Los movimientos de liberación nacional que surgieron en esos países y regiones, sumados al terror que provocó en las élites monopolistas el surgimiento y desarrollo del socialismo, primero en Rusia y luego en toda la Europa de Este, las obligó a abandonar (no sin una sangrienta y encarnizada resistencia) la política de colonización y de “protectorados”. Fue entonces cuando aparecieron y se pusieron de moda los “golpes de Estado” contra gobiernos insumisos, protagonizados por civiles o por las castas militares autóctonas, cuyo objetivo era colocar en el poder a gobernantes títeres, obedientes a la voz y a los intereses de los grandes monopolios del planeta y de los gobiernos que los representaban. Surgieron los “gorilatos” en América del Sur, los dictadores sanguinarios y corruptos (como Mobutu en África y Suharto en Indonesia), las monarquías y hasta las repúblicas hereditarias, todos ellos sostenidos y defendidos por los intereses monopólicos del planeta.

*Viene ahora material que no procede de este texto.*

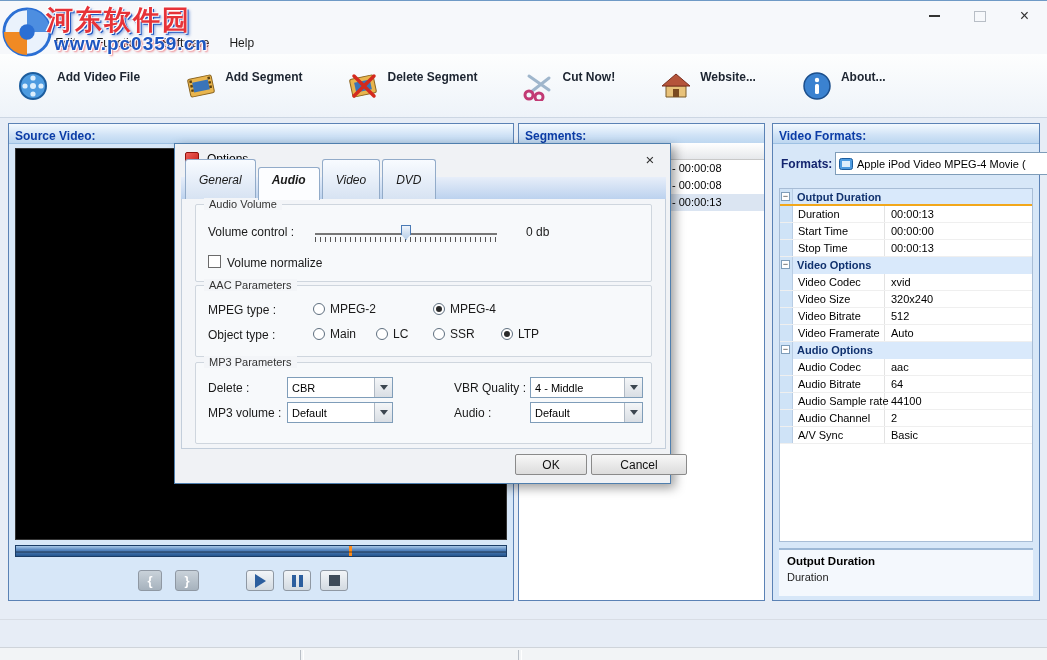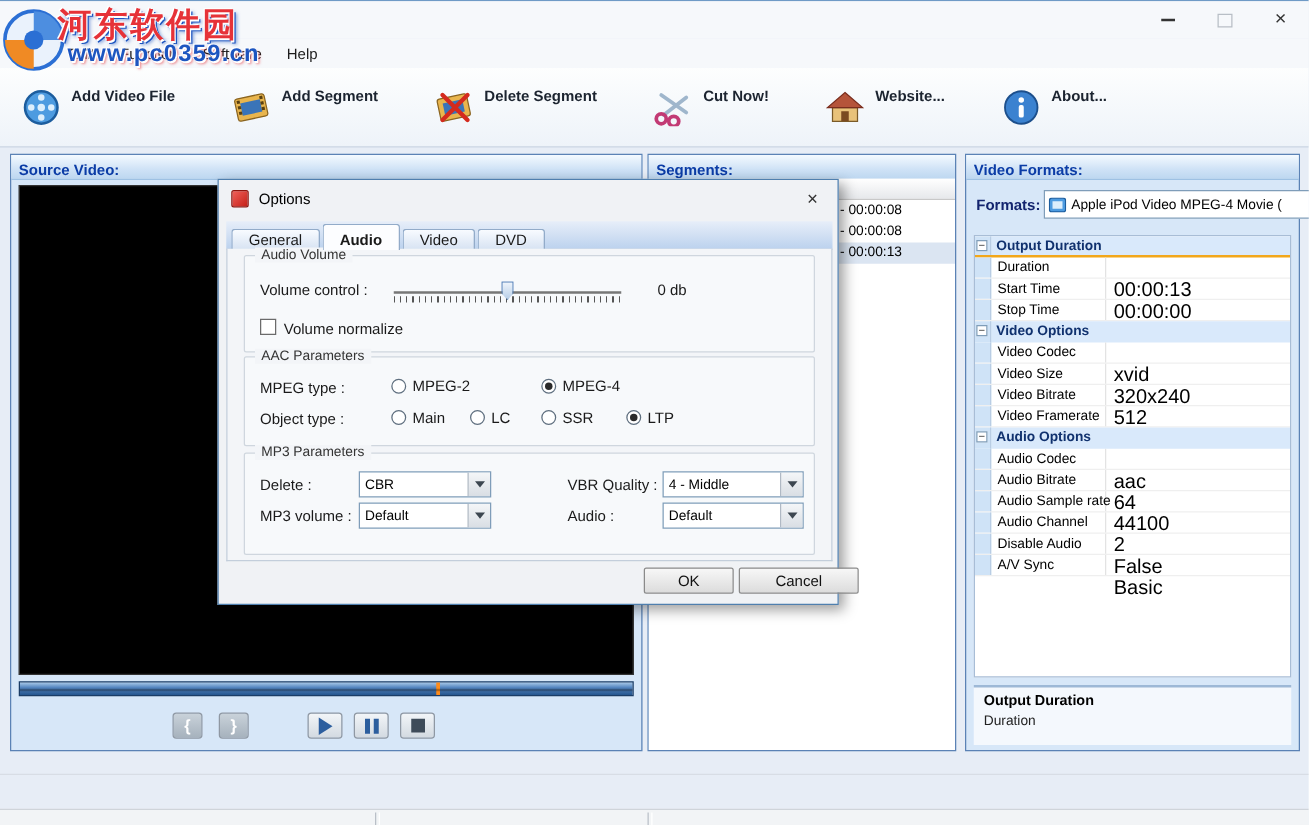"General" .tab { font-style: none -> italic; padding: 1px 13px -> 13px 13px }
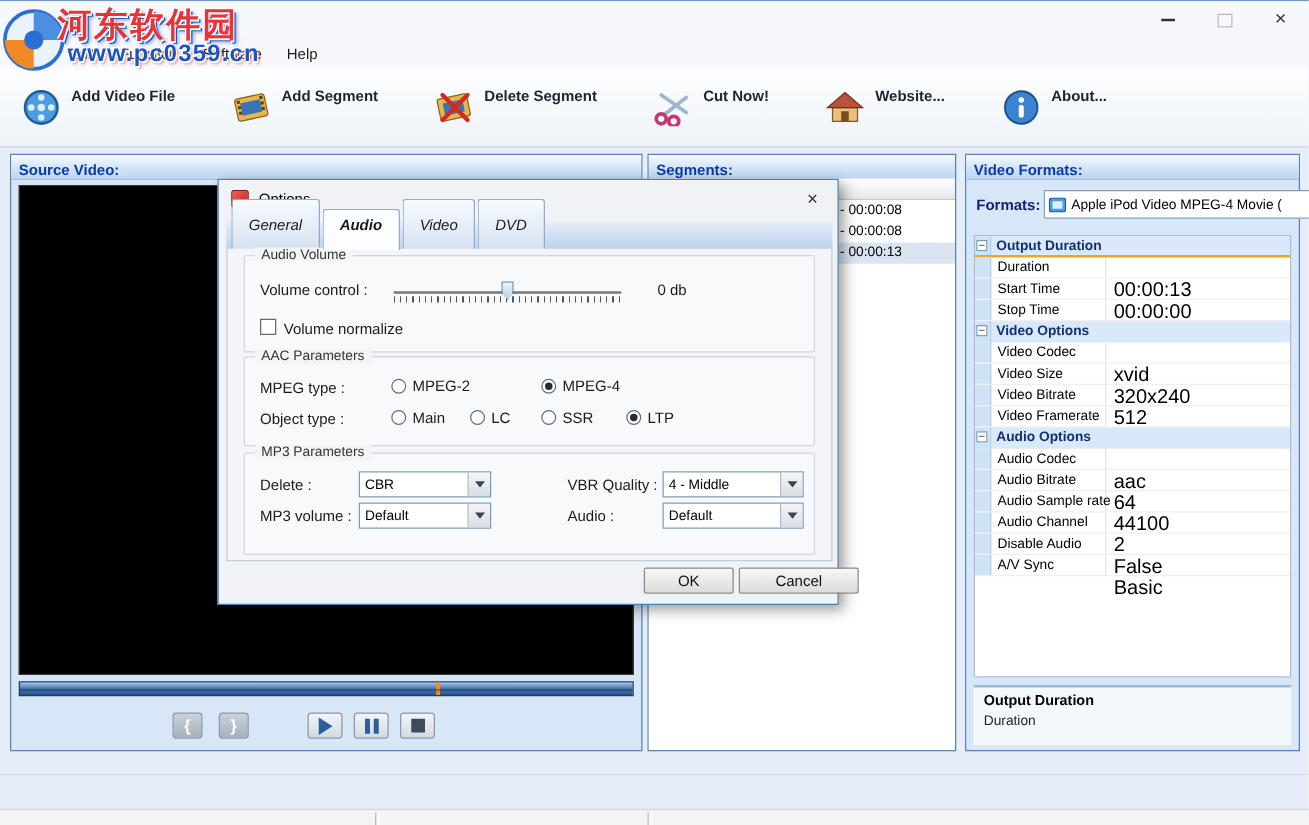"00:00:13" .pg-value { font-size: 16px -> 11px; padding: 18px 0 0 6px -> 2px 0 0 6px }
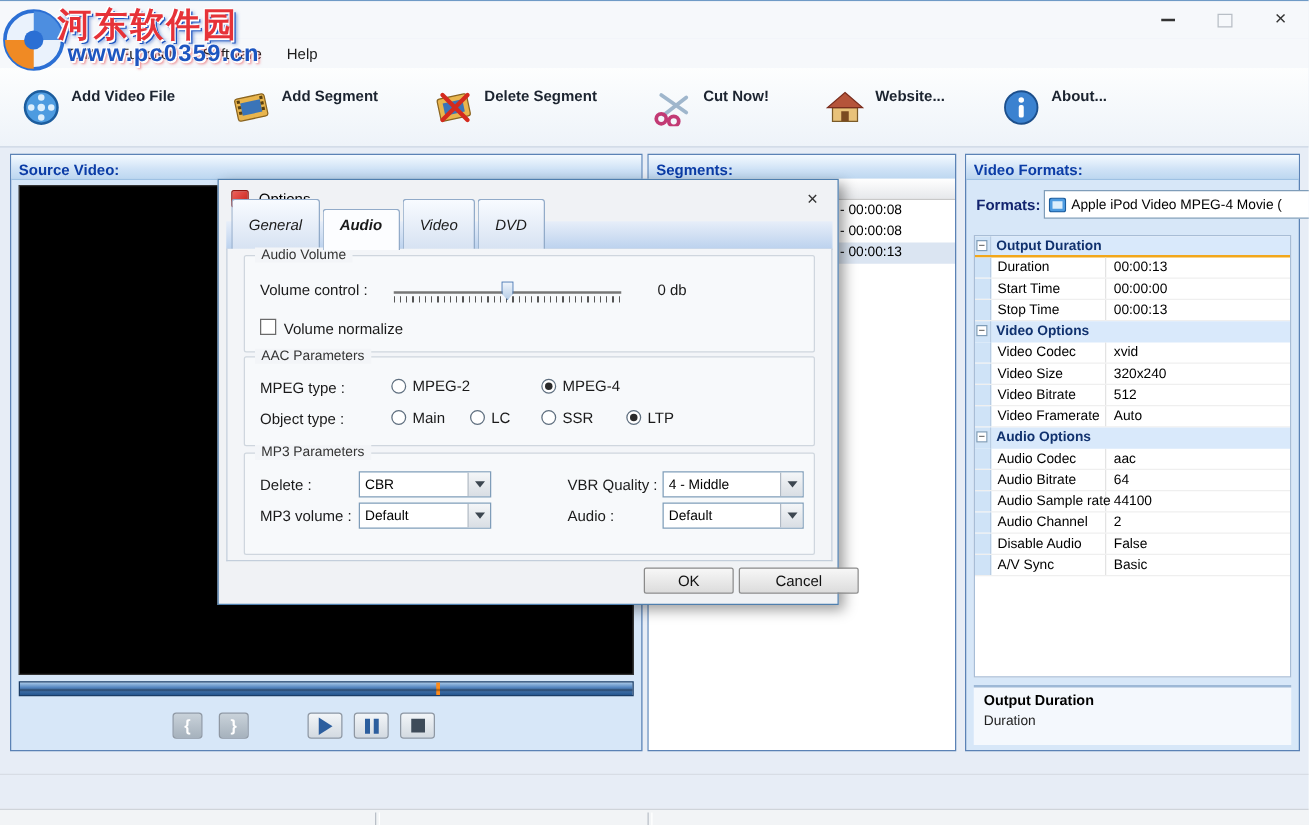"Disable Audio" div.pg-row { html: <div> <span></span> <span>Disable Audio</span> <span>False</span> </div> -> none }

Esa fue la historia de la segunda mitad del siglo XX.
Pero vino la caída del muro de Berlín (1989) y tras él la bancarrota total del “bloque socialista” (1991), y así llegó la hora de la “democracia universal”, de los “derechos humanos”, de la lucha contra “las dictaduras”, contra el “terrorismo” y contra el “narcotráfico”.
En tales condiciones, se volvieron imposibles y hasta contraproducentes los golpes de Estado a cara descubierta, los gorilatos y los dictadores brutales y cínicos. La historia, la evolución de la sociedad, logró desaparecer las antiguas formas de dominación imperialista pero no la necesidad económica que las había generado; no el fenómeno de la acumulación excesiva de mercancías y capitales ociosos y su exigencia de más y mayores mercados para su consumo e inversión. Hubo, pues, que crear una forma nueva, moderna, suave y “civilizada” para conservar (e incluso mejorar si fuera posible) el control total, absoluto, monolítico y sin fisuras, de los países débiles y rezagados, de sus mercados de productos y de capitales, de sus riquezas naturales y de sus grandes yacimientos de minerales y de sustancias energéticas (petróleo y gas principalmente), para provecho exclusivo de los grandes monopolios.